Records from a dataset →
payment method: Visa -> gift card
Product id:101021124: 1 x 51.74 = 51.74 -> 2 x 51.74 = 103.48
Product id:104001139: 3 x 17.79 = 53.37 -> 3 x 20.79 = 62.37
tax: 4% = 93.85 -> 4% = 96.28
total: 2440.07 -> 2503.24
...
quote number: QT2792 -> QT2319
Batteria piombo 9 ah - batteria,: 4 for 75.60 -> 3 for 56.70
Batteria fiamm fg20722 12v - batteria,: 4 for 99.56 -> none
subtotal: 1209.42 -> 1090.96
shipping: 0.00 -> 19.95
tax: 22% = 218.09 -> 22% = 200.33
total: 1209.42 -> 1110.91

INSTRUCTIONS FOR THE TASK → Write out, from the lines above, only those from the line with "payment method: Visa -> gift card" to the line with "total: 2440.07 -> 2503.24", exactly as given, including the first and the last.

EXPECTED OUTPUT →
payment method: Visa -> gift card
Product id:101021124: 1 x 51.74 = 51.74 -> 2 x 51.74 = 103.48
Product id:104001139: 3 x 17.79 = 53.37 -> 3 x 20.79 = 62.37
tax: 4% = 93.85 -> 4% = 96.28
total: 2440.07 -> 2503.24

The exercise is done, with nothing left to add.